My shifter boot allowed rain water to enter transmission for years, and thus the hydraulic reservoir 

Changed the oil. Yet loader bucket and 3 pt. inop. 

I changed the spin on filter. 

Ideas welcome


----------



## Guest (Aug 26, 2018)

Hello Etbrown, and welcome to the Tractor Forum. We have some very knowledgeable and experienced members and I'm sure one or more of the members will be able to help shortly.
In the meantime, here's your invitation to put your tractor in the Showcase (located under the TRACTOR button at the top of the page).
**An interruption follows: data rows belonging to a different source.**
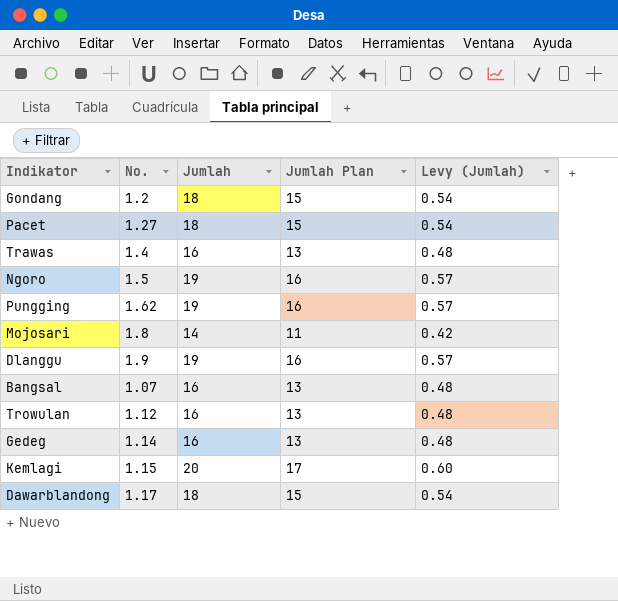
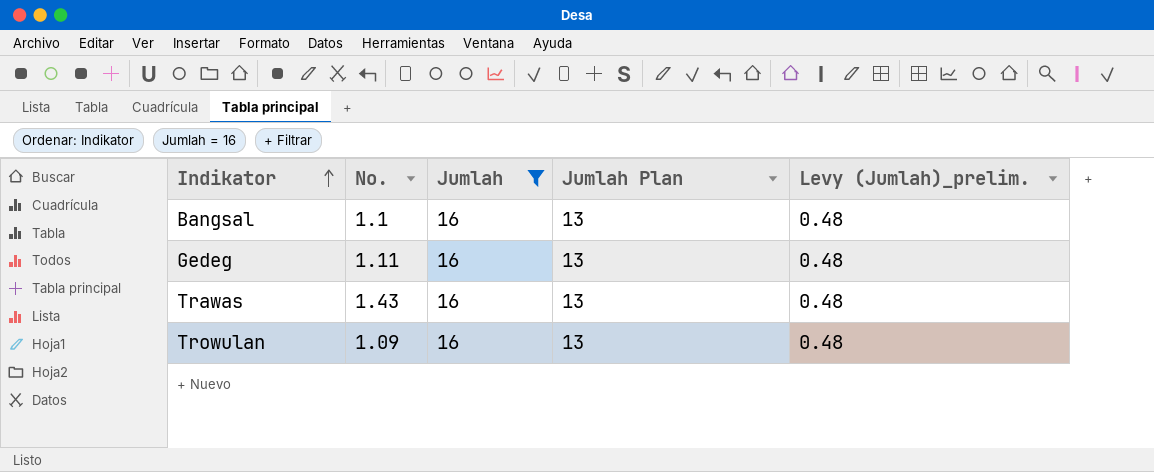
filter: none -> Jumlah = 16
row order: none -> Indikator ascending
column name: Levy (Jumlah) -> Levy (Jumlah)_prelim.
Bangsal | No.: 1.07 -> 1.1
Gedeg | No.: 1.14 -> 1.11
Trawas | No.: 1.4 -> 1.43
Trowulan | No.: 1.12 -> 1.09

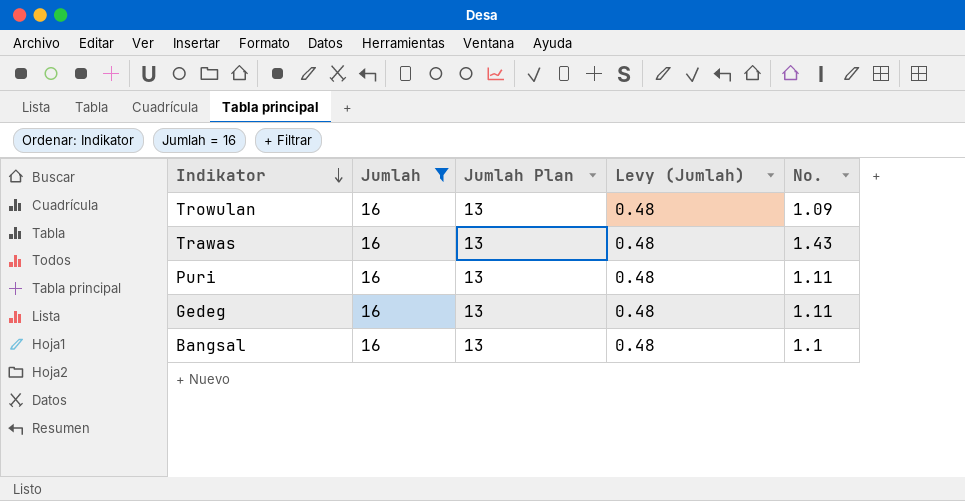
row order: Indikator ascending -> Indikator descending
column name: Levy (Jumlah)_prelim. -> Levy (Jumlah)
column No. | position: 2 -> 5
row Puri: none -> 16 | 13 | 0.48 | 1.11

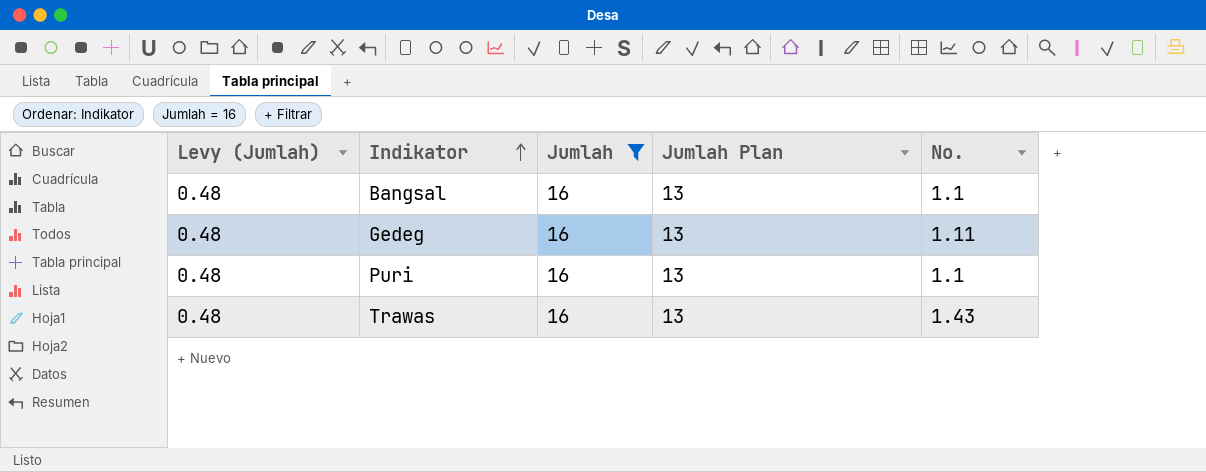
row order: Indikator descending -> Indikator ascending
column Levy (Jumlah) | position: 4 -> 1
row Trowulan: 16 | 13 | 0.48 | 1.09 -> none
Puri | No.: 1.11 -> 1.1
A perk is that if you add your tractor to the Showcase, it becomes instantly eligible to be entered in our monthly tractor contest, in progress right now. Please be sure to add your vote for September's Tractor of the Month, which is found on the main Forum menu as the fourth category, listed as "Tractor of the month". The poll is at the top of the page. Thank you for your vote, and again, welcome to The Tractor Forum!


----------



## RC Wells (Dec 26, 2008)

Aluminum hydraulic pump and aluminum screen in transmission. They cannot handle water. I suspect you will have a difficult time finding the hydraulic parts even if you have a repair manual for that Hinomoto Toyosha built tractor. You might give Steiner Tractor a shot.

Or a grey market tractor importer that brings in used Hinomoto rice units,


----------



## Etbrown44 (Aug 26, 2018)

Anyone had this problem on a Japanese Massey


----------



## Etbrown44 (Aug 26, 2018)

Success!
Changed oil and filter the 3rd time, including removing the top tranny cover and washing through a few extra gallons there. 

Glad i didn't scrap an otherwise great 30 hp tractor with backhoe and FEL, over one more Hydraulic oil change! 

Thanks for all who contributed, it was a battle but well worth it!

Here's to another 30 years! Why not?


----------